Puget Sound outlines portfolio, with Colstrip coal plant included

The best strategy for meeting Puget Sound Energy’s long-range electricity demand is for the utility to continue promoting energy efficiency, acquiring additional power supply for periods of peak customer usage, and securing enough renewable-power resources, over time, said the company in a draft 2013 Integrated Resource Plan (IRP) released April 1.

Updated every two years, the draft plan forecasts PSE customers’ energy requirements 20 years into the future and suggests the resource options most likely to meet customer energy needs at the lowest cost and risk.

The draft IRP notes that development of vast North American shale deposits of natural gas has steeply driven down the commodity’s market price, which in turn has softened electricity prices. The draft plan adds, however, that “it is not realistic to expect natural gas prices to remain this low over the long term. The very affordability of this fuel means that usage is also increasing, especially in the transportation and utility [power-generation] sectors, and this will create upward pressure on prices over time.”

The market price for natural gas, which topped $13 per dekatherm (MMBtu) in 2008, is currently trading in the $3.50 to $4 range, the company noted. The draft IRP sees wholesale gas prices rising to the $6 to $7 range by 2020. Meanwhile, the cumulative, 20-year cost of securing PSE customers’ electric supply is projected to be $13.8bn. While that figure is slightly above the 2011 IRP’s forecast, it is far below the 20-year, $20bn PSE power cost predicted four years ago.

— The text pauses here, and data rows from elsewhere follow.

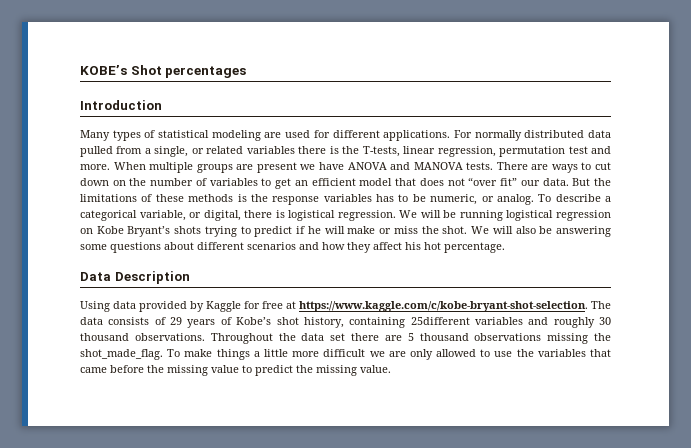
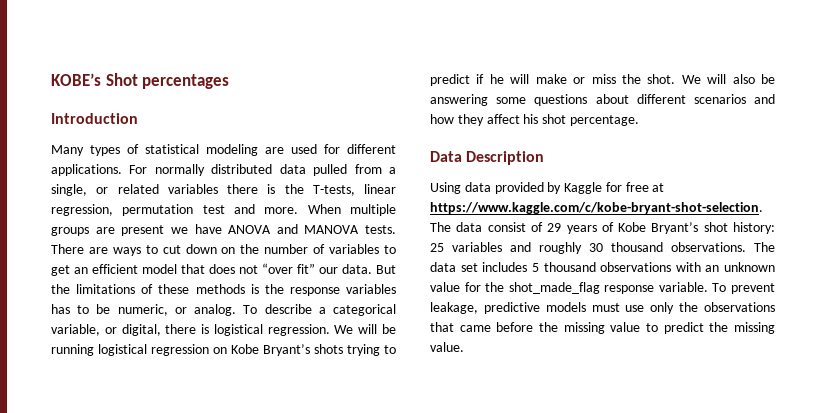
- We will also be answering some questions about different scenarios and how they affect his hot percentage.
+ We will also be answering some questions about different scenarios and how they affect his shot percentage.
- Using data provided by Kaggle for free at https://www.kaggle.com/c/kobe-bryant-shot-selection. The data consists of 29 years of Kobe’s shot history, containing 25different variables and roughly 30 thousand observations.
+ Using data provided by Kaggle for free at https://www.kaggle.com/c/kobe-bryant-shot-selection. The data consist of 29 years of Kobe Bryant’s shot history: 25 variables and roughly 30 thousand observations.
- Throughout the data set there are 5 thousand observations missing the shot_made_flag. To make things a little more difficult we are only allowed to use the variables that came before the missing value to predict the missing value.
+ The data set includes 5 thousand observations with an unknown value for the shot_made_flag response variable. To prevent leakage, predictive models must use only the observations that came before the missing value to predict the missing value.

“The surge in domestic production of natural gas over the past few years has been a game-changer that’s benefiting our customers and our economy,” said Booga Gilbertson, PSE vice president of Operations. “What hasn’t changed, though, is PSE’s fundamental game plan for giving our customers safe, dependable, efficient energy service.”

The draft IRP predicts that, 20 years from now, PSE will need about 40% more natural gas supply – about 380,000 dekatherms more per day – to serve its customers’ peak, wintertime demand for gas. Current peak-day demand is about 930,000 dekatherms.

An additional 156,000 dekatherms per day will be needed by 2033 to fuel PSE’s simple-cycle gas-fired plants. This added supply capacity represents a 90% increase in the natural gas used by PSE’s fleet of peakers.

Peakers appear more cost effective than combined-cycle plants, said the IRP. This finding holds as long as the peakers are equipped with oil back-up and a sufficient amount of interruptible natural gas pipeline capacity is available for fuel delivery. This should certainly be the case for the first few additions, but adding several hundred MW of new peakers may over-tax the natural gas infrastructure, the IRP added. Should peakers require firm pipeline capacity, some level of combined-cycle combustion turbine (CCCT) plants may be found to be cost effective.

Expanded use of natural gas across the region could strain its gas infrastructure, the draft IRP says. Ensuring sufficient gas supply regionally may require expansion of the Northwest’s gas-transmission pipeline system and more underground gas-storage capacity. Another option could involve PSE developing a liquefied natural gas facility that not only would help the utility meet customers’ peak-demand periods but also could serve marine and road transportation powered by clean-burning natural gas.

Power purchases, energy savings meet much of near-term power supply needs

By 2033, PSE will need to secure nearly 5,400 MW of additional power resources to meet customers’ peak electricity demand, according to the draft IRP. The utility can shave off almost 1,000 MW of that need by helping customers save energy. Much of the remaining supply can be obtained, particularly in the near term, through cost-effective market-power purchases. But longer term, as regional power demand begins to exceed existing generation capacity, less reliance on market power may be warranted, the draft IRP said.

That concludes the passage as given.